- _What you have to do_
Every line below that contains the word "none" must be copied.

- _Records_
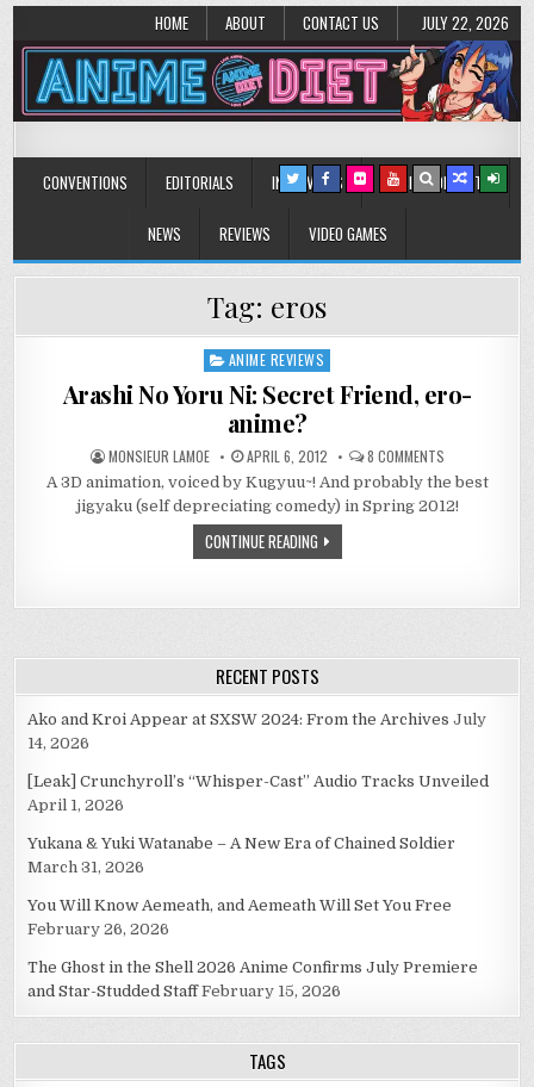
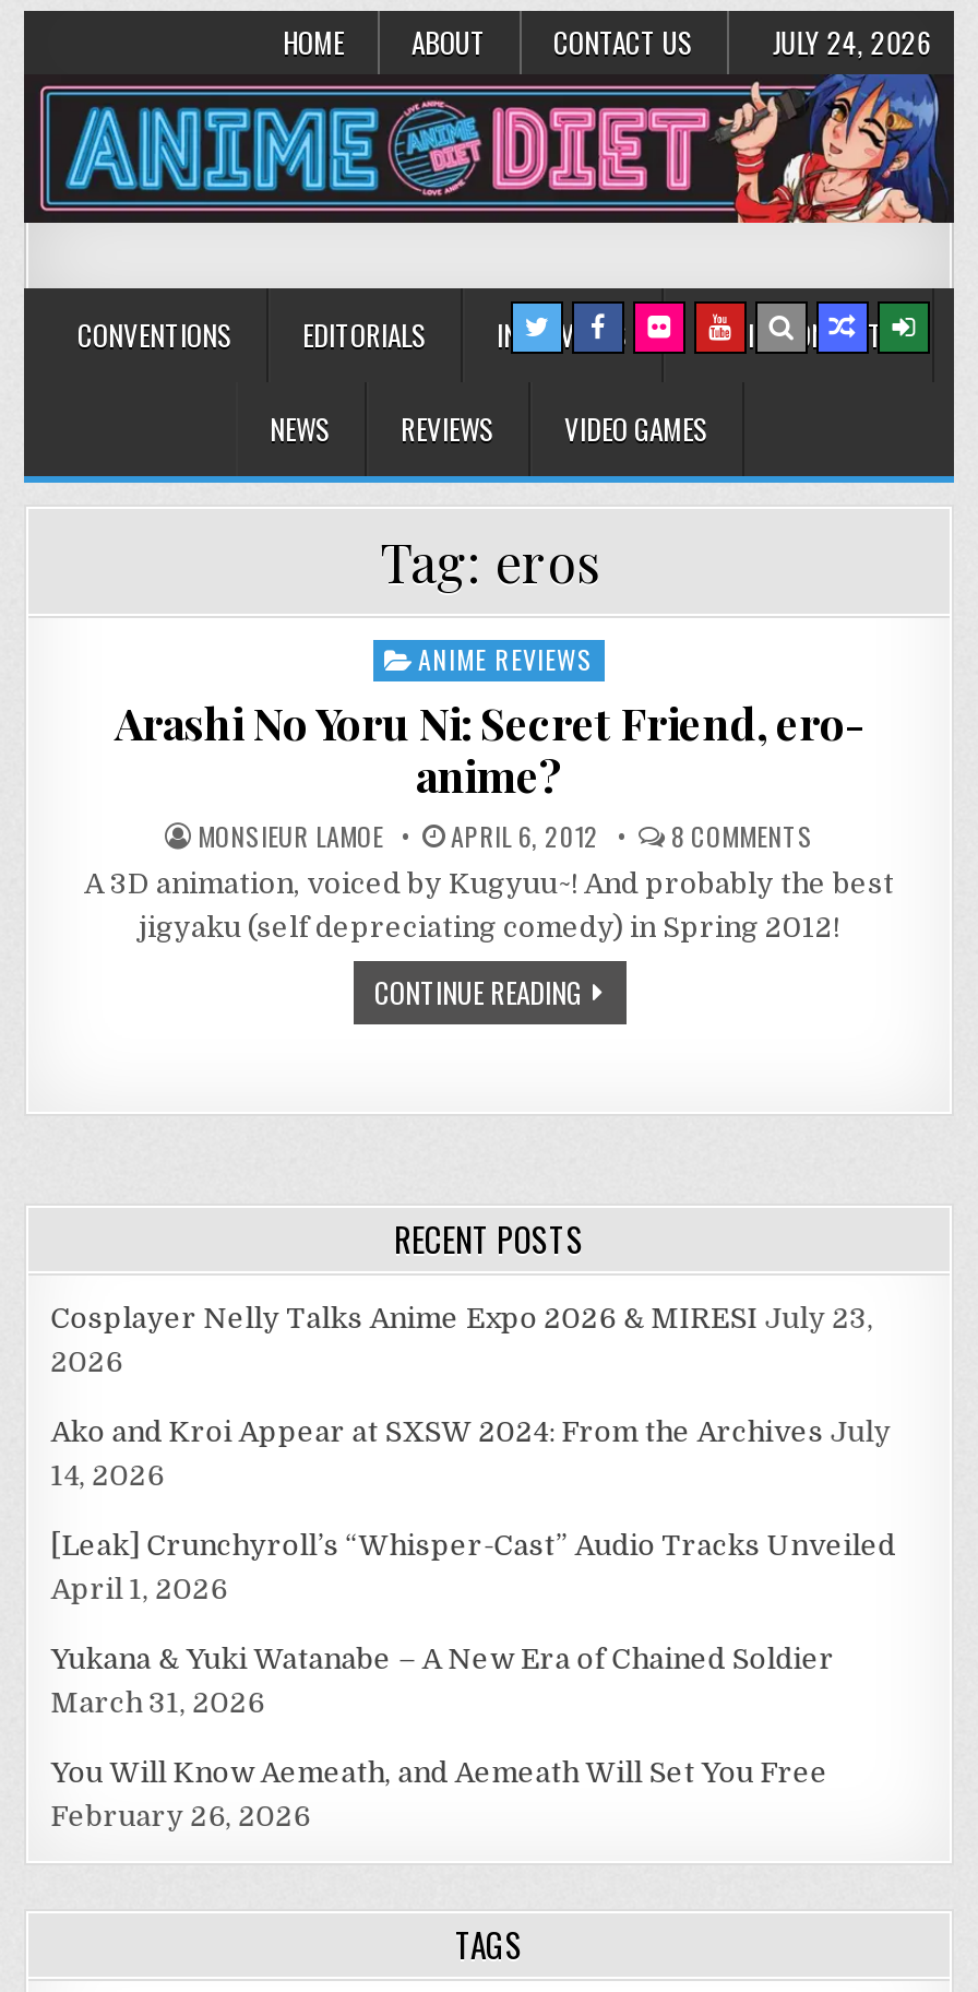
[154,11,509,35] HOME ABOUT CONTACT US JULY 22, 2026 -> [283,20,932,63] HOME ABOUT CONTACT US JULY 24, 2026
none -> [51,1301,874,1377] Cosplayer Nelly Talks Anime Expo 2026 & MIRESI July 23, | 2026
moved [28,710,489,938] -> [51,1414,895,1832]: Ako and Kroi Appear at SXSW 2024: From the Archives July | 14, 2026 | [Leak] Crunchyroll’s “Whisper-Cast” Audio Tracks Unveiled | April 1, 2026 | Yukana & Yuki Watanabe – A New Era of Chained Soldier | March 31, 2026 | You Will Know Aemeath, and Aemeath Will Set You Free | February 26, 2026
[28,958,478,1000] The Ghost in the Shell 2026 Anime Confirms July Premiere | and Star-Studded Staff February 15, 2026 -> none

* * *

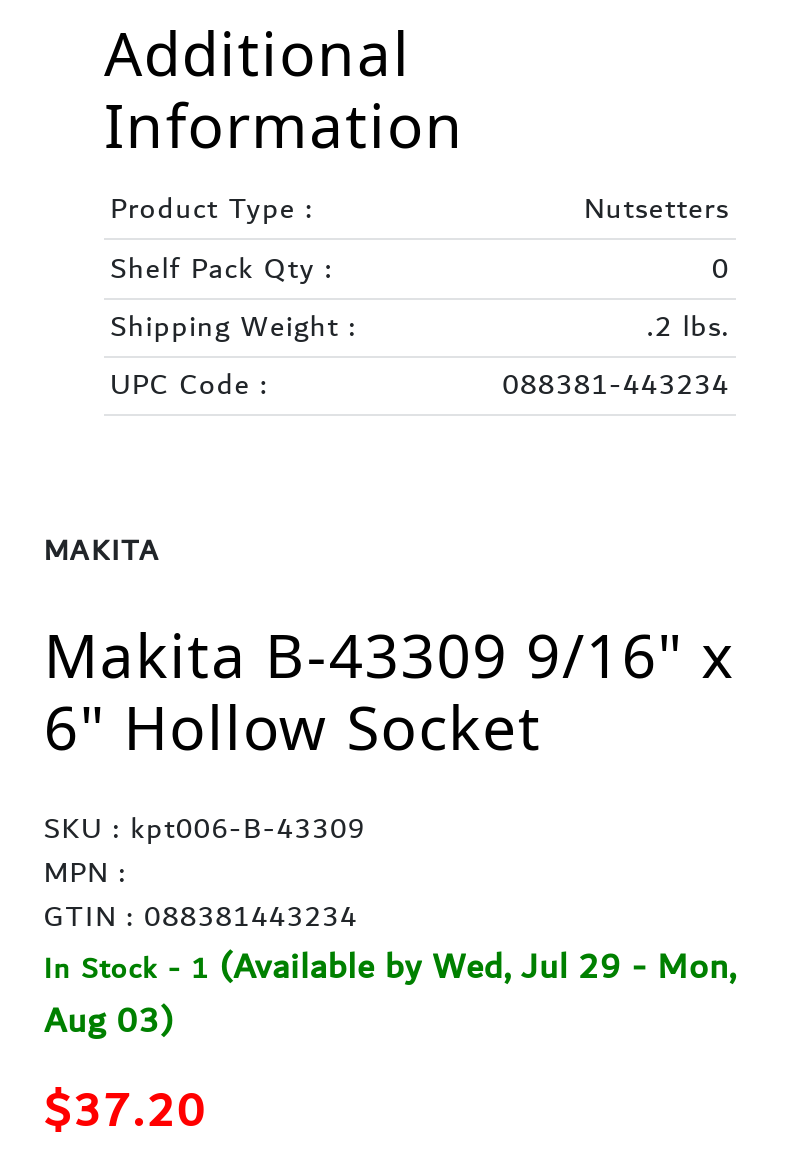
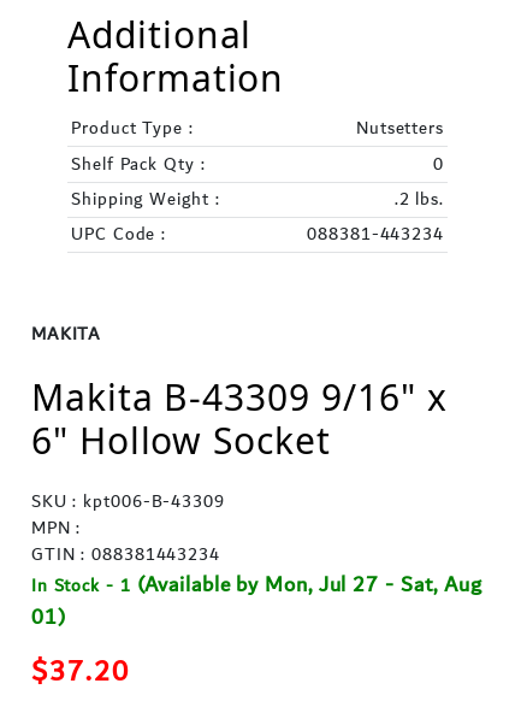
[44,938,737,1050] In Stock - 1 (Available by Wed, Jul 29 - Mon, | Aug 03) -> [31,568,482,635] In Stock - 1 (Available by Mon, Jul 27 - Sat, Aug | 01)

- _Your response_
none -> [51,1301,874,1377] Cosplayer Nelly Talks Anime Expo 2026 & MIRESI July 23, | 2026
[28,958,478,1000] The Ghost in the Shell 2026 Anime Confirms July Premiere | and Star-Studded Staff February 15, 2026 -> none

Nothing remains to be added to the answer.